Le Bouddhisme, l’Hindouisme



L’Hindouisme ne se réfère pas à un chef spirituel ou à un messager tel que Bouddha puisque le Dieu Brahmà s’incarne en diverses divinités. (Gandhi reste une figure clé de l’Hindouisme, connu pour son combat pour l’indépendance et ses valeurs de non-violence).

Brahma


Tout comme le Dalaï-Lama déclare qu’ « il ne sert à rien de changer de religion ; toutes les religions ont du bon », la religion Hindoue est ouverte, malgré un contexte actuel de l’Inde empreint de conflits interreligieux, qui lui confère une image moins sereine que celle du Bouddhisme.
A la différence de l’Hindouisme -le monde, dans sa cosmologie, a été crée en forme d’œuf par Brahmà- le Bouddhisme n’aborde pas la question de l’origine du monde. Selon le Bouddha «  le fait de croire en la création du monde par un être suprême » conduit à un manque d’effort dans la pratique et à l’inaction.
Il est aussi important de savoir, pour comprendre la complexité de l’Hindouisme, que les dieux ont des avatars (des manifestations terrestres). Par exemple, Krishna est l’avatar de Vishnu. Bouddha est aussi présent dans l’Hindouisme. Il y est un avatar de Vishnu. Dans le bouddhisme, Brahmà n’est pas considéré comme le créateur du monde mais comme le roi des dieux. 

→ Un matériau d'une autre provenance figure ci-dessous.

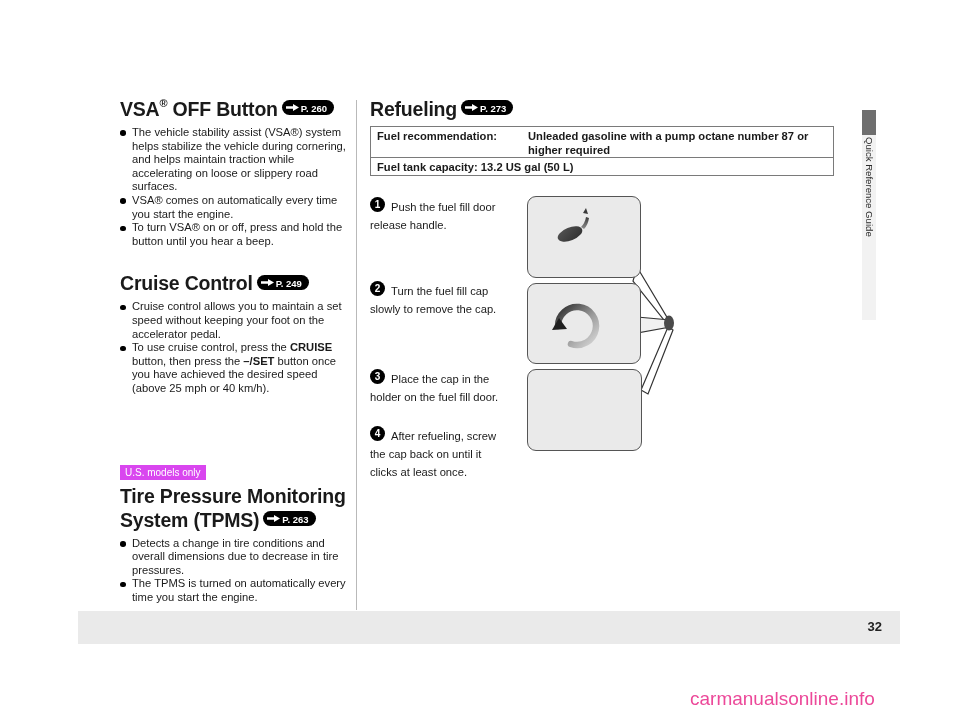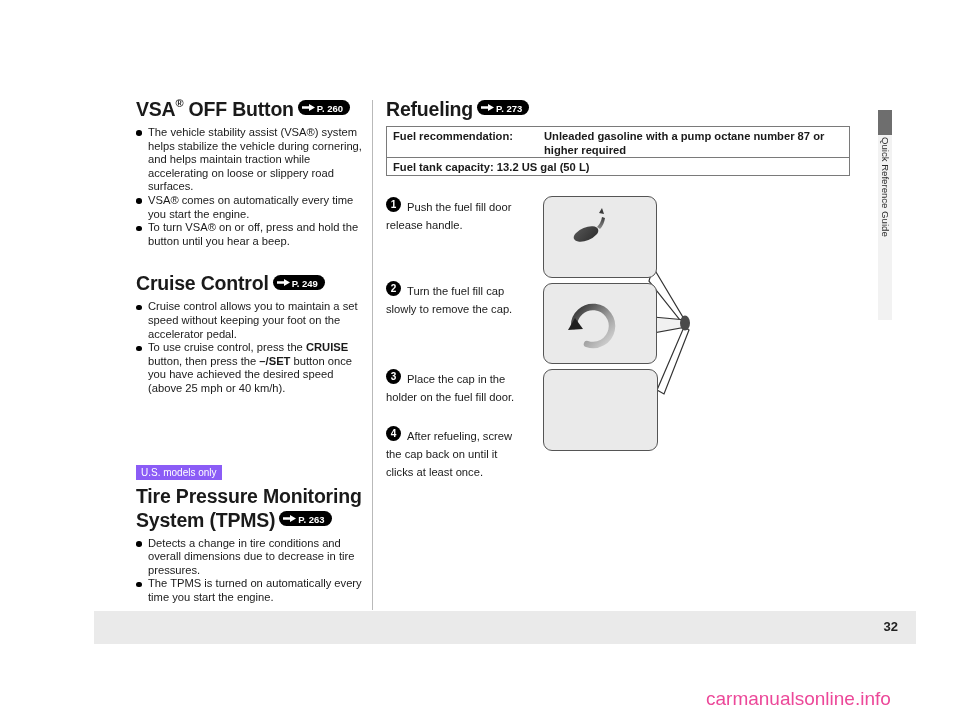--- a/index.html
+++ b/index.html
@@ -19,7 +19,7 @@
   
   #page {
     position: absolute;
-    left: 16px; top: 0;
+    left: 0; top: 0;
     width: 884px; height: 722px;
     background: #ffffff;
   }

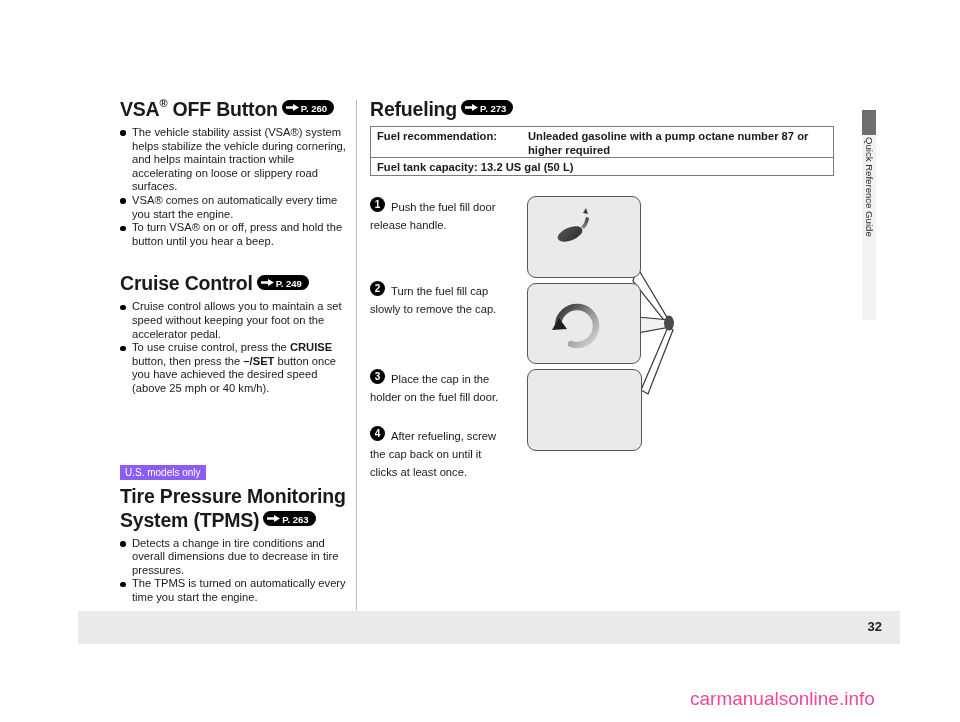--- a/index.html
+++ b/index.html
@@ -109,7 +109,7 @@
 
   .badge-us {
     display: inline-block;
-    background: #8b5cf6;
+    background: #d946ef;
     color: #fff;
     font-size: 10px;
     line-height: 13px;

Ces "courants spirituels" m'inspirent en ce qui concerne les bienfaits de la méditation, la pratique de la tolérance, la prise de conscience que l’excès de désir fait souffrir ; pour ce qui est de la compassion ("souffrir avec"), je mets un bémole. En effet, il convient d'être à l'écoute de l'autre (avec son coeur) mais ce n'est qu'individuellement que chacun pose des actes afin d'évoluer. La pratique de la compassion à un niveau de conscience supérieur contribue sans aucun doute à apaiser les maux de ce monde.